Despite a number of initiatives taken by the government, reviving the manufacturing sector has proven to be a difficult task. The role of manufacturing as the primary growth-driver has not been replicated in the post-AFC era. Even though, for a while, moderate economic growth of 5.5 per cent per annum could be maintained with the help of the commodity boom which boosted aggregate demand (especially consumption), the end of the boom in 2012 brought the growth rate down to a steady state level of 5 per cent per annum. The current government's recent strategy to improve growth and employment figures is articulated in President Jokowi's campaign platform, known as Nawacita (nine priority programmes). One of its main focus areas is the manufacturing sector.
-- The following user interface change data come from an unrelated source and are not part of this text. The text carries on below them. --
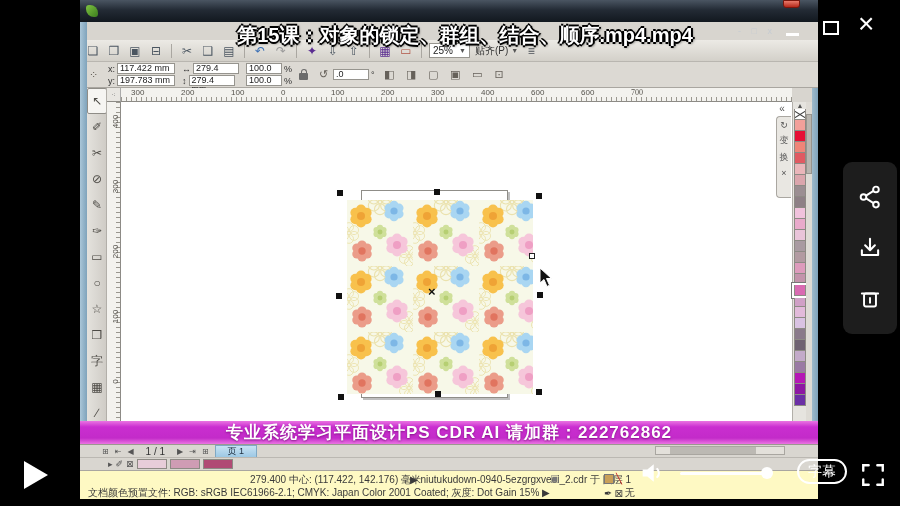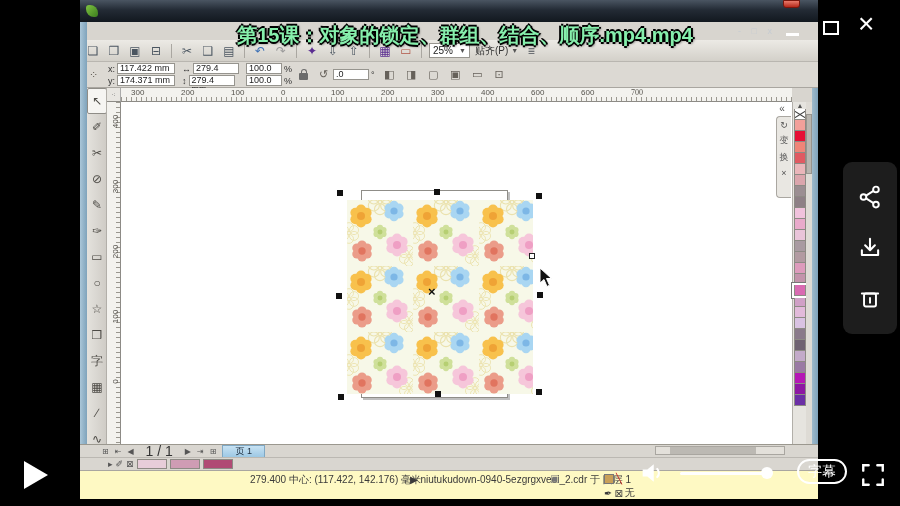--- a/index.html
+++ b/index.html
@@ -62,38 +62,38 @@
   .swatch.none::before{transform:rotate(32deg);} .swatch.none::after{transform:rotate(-32deg);}
   .swatch.selected{outline:2px solid #fff;box-shadow:0 0 0 3px #777;}
   .vscroll{left:726px;top:102px;width:6px;height:342px;background:#dedbd5;}
   .vthumb{position:absolute;left:0;top:12px;width:6px;height:60px;background:#b8b5af;border:1px solid #97948e;}
 
   .banner{left:0;top:421px;width:738px;height:23px;background:linear-gradient(#ea74e2,#ca2ed0 26%,#c32bc9 74%,#ea74e2);display:flex;align-items:center;justify-content:center;z-index:6;}
   .banner span{color:#fff;font-size:17px;font-weight:bold;letter-spacing:1px;text-shadow:0 1px 2px rgba(90,0,90,.6);}
 
   .pagenav{left:0;top:444px;width:738px;height:13px;background:#d9d6d0;border-top:1px solid #9b988f;display:flex;align-items:center;font-size:9px;color:#555;gap:6px;padding-left:22px;}
   .pnico{font-size:8px;}
-  .pagecount{color:#333;font-size:14px;margin:4px 6px;}
+  .pagecount{color:#333;font-size:10px;margin:4px 6px;}
   .pagetab{height:12px;background:linear-gradient(#c7e2f3,#9dc8e4);border:1px solid #7fa8c4;border-bottom:none;color:#234;font-size:9px;padding:0 12px;display:flex;align-items:center;}
   .hscroll{position:absolute;left:575px;top:446px;width:130px;height:9px;background:#e3e0da;border:1px solid #a9a6a0;}
   .hthumb{position:absolute;left:14px;top:0;width:86px;height:7px;background:#bcb9b3;}
 
   .docpal{left:0;top:457px;width:738px;height:13px;background:#d9d6d0;border-top:1px solid #bbb8b2;display:flex;align-items:center;gap:3px;padding-left:28px;font-size:9px;color:#555;}
   .dswatch{width:30px;height:10px;border:1px solid #8d8a84;}
 
   .statusbar{left:0;top:470px;width:738px;height:29px;background:#fef9c3;border-top:1px solid #a9a6a0;font-size:10px;color:#3a3a3a;}
   .st1{position:absolute;left:0;top:2px;width:738px;height:13px;}
   .st2{position:absolute;left:0;top:15px;width:738px;height:13px;}
   .stxt{position:absolute;white-space:nowrap;}
   .fillrow{position:absolute;left:524px;top:0;display:flex;gap:2px;align-items:center;}
   .fillchip{width:10px;height:10px;background:#c9a058;border:1px solid #777;}
   .redslash{color:#c22;font-weight:bold;}
 
   
-  .ptitle{left:0;top:22px;width:900px;text-align:center;color:#86efac;font-size:20px;font-weight:bold;z-index:20;text-shadow:-2px 0 0 #000,2px 0 0 #000,0 -2px 0 #000,0 2px 0 #000,1px 1px 3px #000;padding-left:30px;}
+  .ptitle{left:0;top:22px;width:900px;text-align:center;color:#ffffff;font-size:20px;font-weight:bold;z-index:20;text-shadow:-2px 0 0 #000,2px 0 0 #000,0 -2px 0 #000,0 2px 0 #000,1px 1px 3px #000;padding-left:30px;}
   .pmin{left:786px;top:33px;width:13px;height:3px;background:#fff;z-index:21;}
   .pmax{left:823px;top:21px;width:16px;height:14px;border:2px solid #fff;z-index:21;}
   .pclose{left:858px;top:10px;color:#fff;font-size:28px;line-height:28px;z-index:21;}
   .rpanel{left:843px;top:162px;width:54px;height:172px;background:#1d1d1d;border-radius:9px;z-index:21;display:flex;flex-direction:column;align-items:center;justify-content:space-around;padding:10px 0;}
   .play{left:24px;top:461px;width:0;height:0;border-left:24px solid #fff;border-top:14px solid transparent;border-bottom:14px solid transparent;z-index:21;}
   .ptime{left:56px;top:465px;color:#fff;font-size:15px;font-weight:bold;z-index:21;text-shadow:1px 1px 2px #000,-1px -1px 2px #000;}
   .volico{left:638px;top:459px;z-index:21;}
   .vline{left:680px;top:472px;width:88px;height:3px;background:#fff;border-radius:2px;z-index:23;}
   .vknob{left:761px;top:467px;width:12px;height:12px;background:#fff;border-radius:50%;z-index:24;}
   .pill{left:687px;top:452px;width:112px;height:41px;background:linear-gradient(#a63fd3,#8d2bb8);border-radius:21px;z-index:22;display:flex;flex-direction:column;align-items:center;justify-content:center;color:#fff;font-size:13px;line-height:15px;font-weight:bold;}
@@ -151,21 +151,21 @@
 
     <div class="propbar abs">
       <span class="pico">⁘</span>
       <span class="pcol">
         <span class="prow">
             <span>x:</span>
             <span class="pfield w56">117.422 mm</span>
           </span>
         <span class="prow">
             <span>y:</span>
-            <span class="pfield w56">174.371 mm</span>
+            <span class="pfield w56">197.783 mm</span>
           </span>
       </span>
       <span class="pcol">
         <span class="prow">
             <span>↔</span>
             <span class="pfield w44">279.4 mm</span>
           </span>
         <span class="prow">
             <span>↕</span>
             <span class="pfield w44">279.4 mm</span>
@@ -340,20 +340,23 @@
         <div class="swatch" style="background: rgb(195, 170, 201);"></div>
         <div class="swatch" style="background: rgb(154, 122, 164);"></div>
         <div class="swatch" style="background: rgb(181, 23, 181);"></div>
         <div class="swatch" style="background: rgb(141, 23, 163);"></div>
         <div class="swatch" style="background: rgb(107, 47, 165);"></div>
       </div>
     <div class="vscroll abs">
         <div class="vthumb"></div>
       </div>
 
+    <div class="banner abs">
+        <span>专业系统学习平面设计PS CDR AI 请加群：222762862</span>
+      </div>
 
     <div class="pagenav abs" id="pagenav">
         <span class="pnico">⊞</span>
         <span class="pnico">⇤</span>
         <span class="pnico">◀</span>
         <span class="pagecount">1 / 1</span>
         <span class="pnico">▶</span>
         <span class="pnico">⇥</span>
         <span class="pnico">⊞</span>
         <span class="pagetab">页 1</span>
@@ -375,20 +378,21 @@
       <div class="st1">
         <span class="stxt" style="left:170px">279.400  中心: (117.422, 142.176) 毫米</span>
         <span class="stxt" style="left:330px"><span>▶</span> <span>niutukudown-0940-5ezgrgxveoi_2.cdr 于 图层 1</span></span>
         <span class="stxt" style="left:470px;color:#777">▣</span>
         <span class="fillrow">
             <span class="fillchip"></span>
             <span class="redslash">╲</span>
           </span>
       </div>
       <div class="st2">
+        <span class="stxt" style="left:8px">文档颜色预置文件: RGB: sRGB IEC61966-2.1; CMYK: Japan Color 2001 Coated; 灰度: Dot Gain 15%  ▶</span>
         <span class="fillrow" style="top:0">
             <span>✒</span>
             <span>⊠</span>
             <span>无</span>
           </span>
       </div>
     </div>
   </div>
 
   <div class="ptitle abs">第15课：对象的锁定、群组、结合、顺序.mp4.mp4</div>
The purpose of this chapter is to assess the performance of the Indonesian manufacturing sector under the Jokowi government. To boost the sector, several policies have been launched by the Ministry of Industry. External factors like infrastructure, government regulations, the structure of effective rate of protection (ERP), and openness are discussed in this chapter, along with the dynamics of structural change and overall growth in the manufacturing sector. The analysis is based on the data from the Annual Manufacturing Surveys of the Central Bureau of Statistic (BPS).
Pre-2000 Manufacturing Policies
The rise of Indonesian manufacturing can be traced to the introduction of the Investment Law in 1967 and subsequent Law No. 6 concerning Domestic Investment in 1968. One important question that arises is whether Indonesia has (ever) seriously pursued industrial policies. The answer, however, remains unclear.